Na última quarta-feira (10), todos os aproximadamente 67 mil habitantes da cidade ficaram sem energia, de acordo com dados da própria concessionária. No entanto, na sexta-feira, parte do serviço havia sido restabelecido, e a empresa informou que apenas 17% dos consumidores ainda estavam desabastecidos. Entretanto, o número de afetados voltou a aumentar neste sábado, tornando Embu-Guaçu a localidade mais impactada pela crise de abastecimento na região metropolitana de São Paulo.

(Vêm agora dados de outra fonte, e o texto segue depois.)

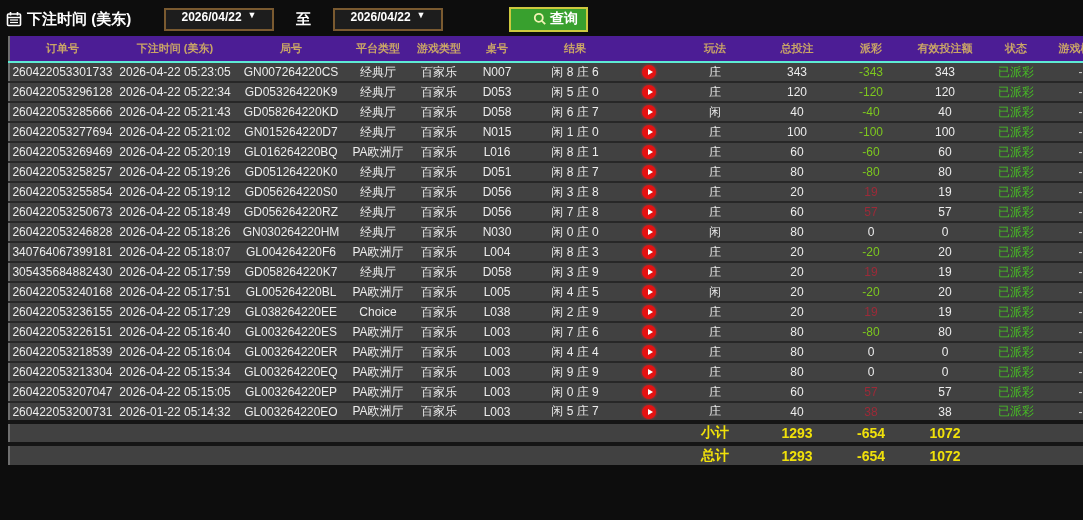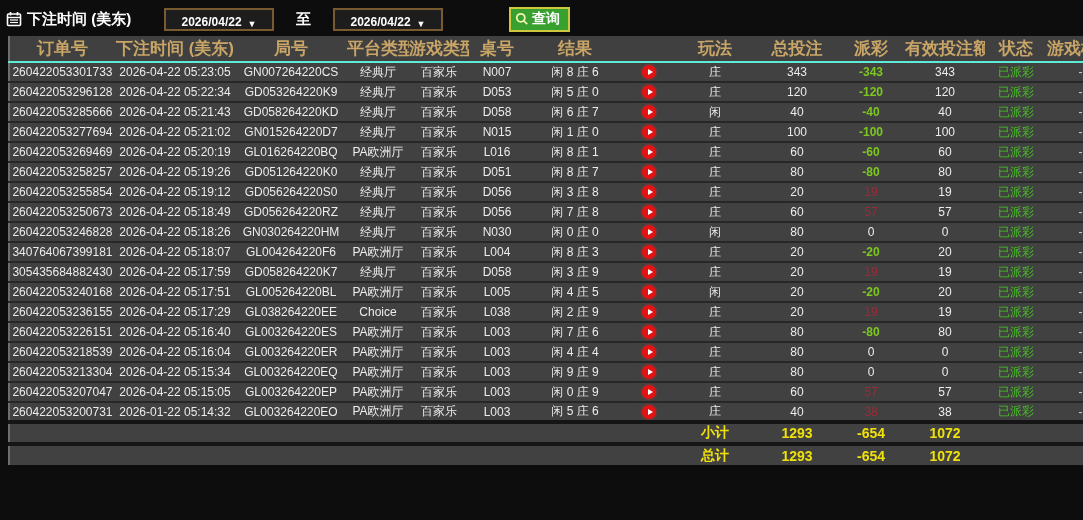--- a/index.html
+++ b/index.html
@@ -29,7 +29,7 @@
     border: 2px solid var(--date_border, #7a5a30);
     color: #ffffff;
     font-size: 12px; font-weight: bold;
-    display: inline-flex; align-items: flex-end; justify-content: center; gap: 6px;
+    display: inline-flex; align-items: flex-start; justify-content: center; gap: 6px;
     cursor: pointer;
   }
   .date-select .caret { font-size: 9px; }

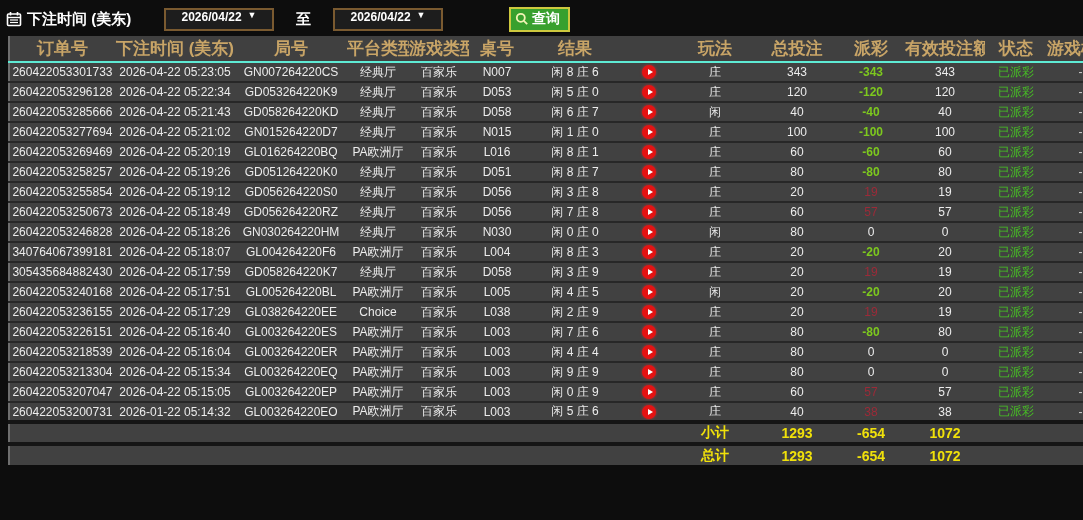--- a/index.html
+++ b/index.html
@@ -43,7 +43,7 @@
     font-size: 14px; font-weight: bold;
     font-family: inherit;
     display: inline-flex; align-items: center; gap: 3px;
-    padding: 0 8px 1px 4px;
+    padding: 0 8px 1px 22px;
     cursor: pointer;
   }
   .search-btn svg { display: block; }

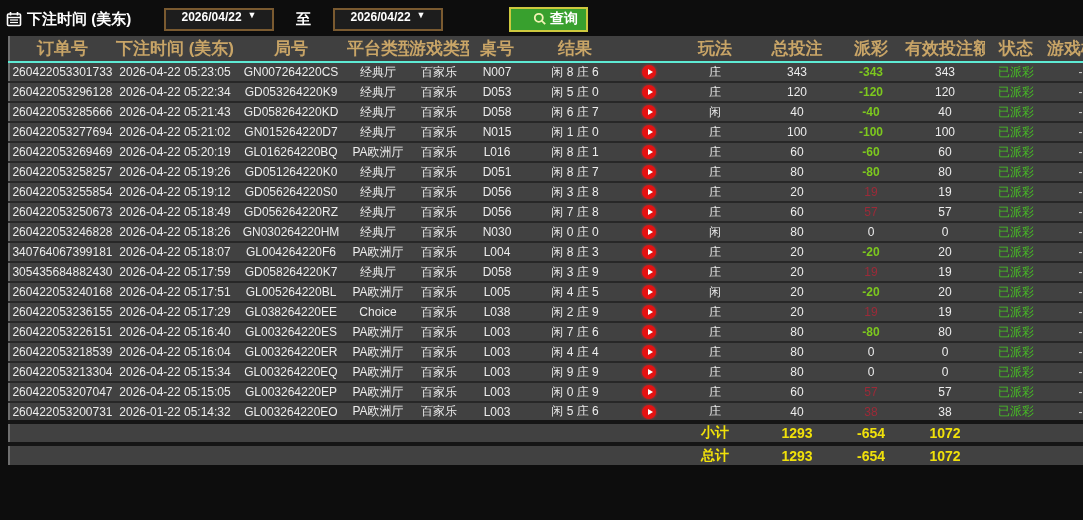--- a/index.html
+++ b/index.html
@@ -58,9 +58,9 @@
     border-right: 2px solid #555555;
   }
   thead th {
-    background: #404040;
+    background: #4c1d95;
     color: var(--header_text, #c9a567);
-    font-size: 17px; font-weight: bold;
+    font-size: 11px; font-weight: bold;
     height: 26px;
     text-align: center;
     white-space: nowrap;

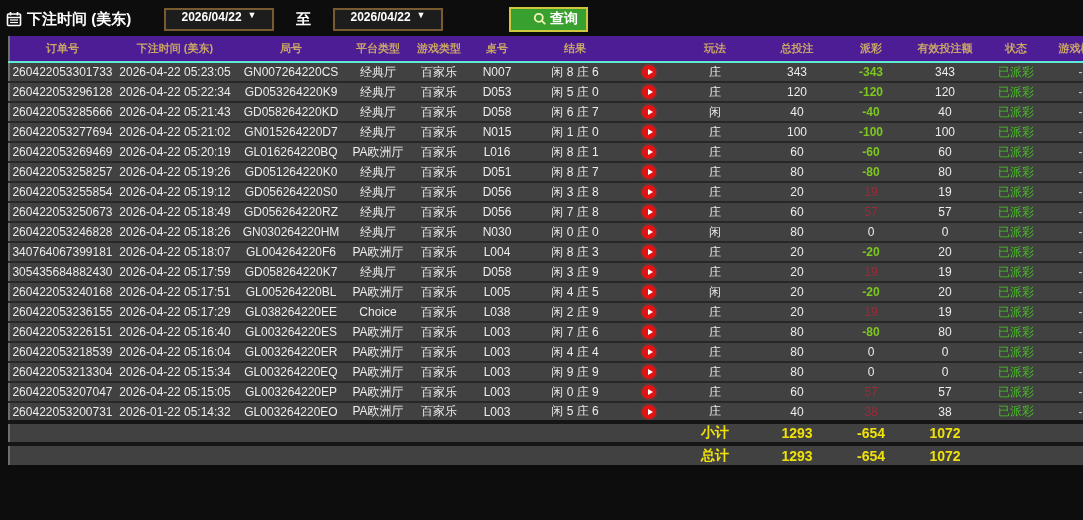--- a/index.html
+++ b/index.html
@@ -77,7 +77,7 @@
     color: #ececec;
   }
   tbody tr:first-child td { border-top: 2px solid #5eead4; }
-  .pay-neg  { color: var(--payout_negative, #7dc81e); font-weight: bold; }
+  .pay-neg  { color: var(--payout_negative, #7dc81e); }
   .pay-pos  { color: var(--payout_positive, #9c2a38); }
   .pay-zero { color: #ececec; }
   .status   { color: var(--status_paid, #47c024); font-family: Liberation Mono, monospace; }

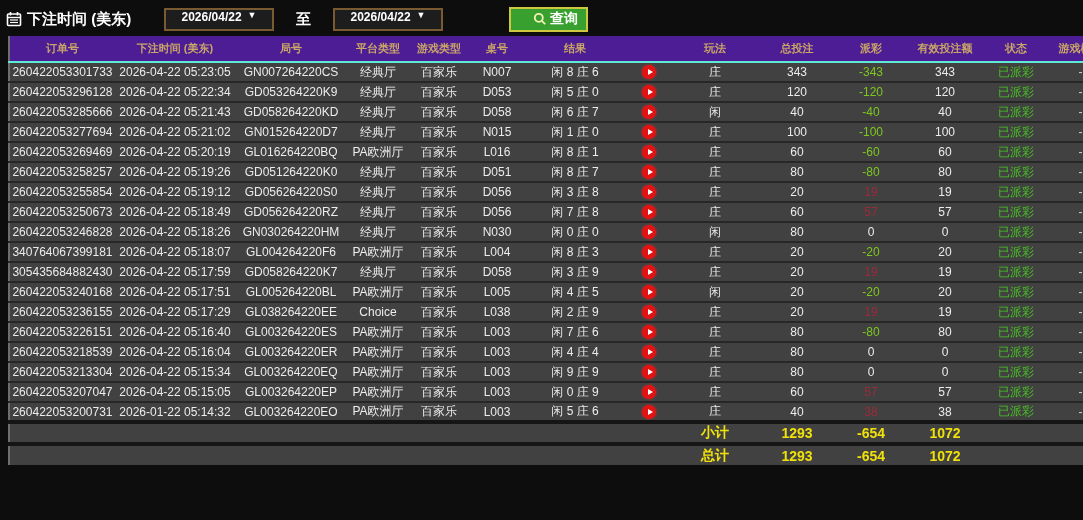--- a/index.html
+++ b/index.html
@@ -533,7 +533,7 @@
     <td>PA欧洲厅</td>
     <td>百家乐</td>
     <td>L003</td>
-    <td>闲 5 庄 6</td>
+    <td>闲 5 庄 7</td>
     <td>
       <span class="play-btn">
               <span class="tri"></span>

A Enel foi contatada pela Agência Brasil para obter esclarecimentos sobre o aumento no número de clientes sem luz em Embu-Guaçu. Em resposta, a empresa informou, por meio de uma nota, que o aumento no número de pessoas afetadas ocorreu devido à necessidade de desligar a rede para realizar reparos.
“A Enel Distribuição São Paulo esclarece que, para garantir a segurança das equipes durante os trabalhos, em alguns casos é necessário desligar a rede para a reconstrução”, informou a nota da empresa.
Em um comunicado divulgado em suas redes sociais na última quinta-feira (11), a prefeitura da cidade criticou a concessionária e anunciou que notificou a empresa, exigindo “ações imediatas”.
“Embu-Guaçu está passando por uma situação inaceitável. Após os fortes ventos do dia 10 de dezembro, 78,16% das residências do nosso município continuam sem energia elétrica. Isso prejudica famílias, estabelecimentos comerciais, serviços essenciais e, principalmente, pessoas que dependem de equipamentos para sobreviver”, declarou a prefeitura, no Instagram.
“Queremos explicações técnicas claras sobre o ocorrido, um plano de ação com prazos, equipes e responsabilidades, e a atualização completa dos bairros afetados. Não é razoável, não é justificável e não vamos tolerar a demora no restabelecimento de um serviço essencial. Energia elétrica não é um favor, é uma obrigação contratual da concessionária, garantida por lei”, finalizou a nota da administração municipal.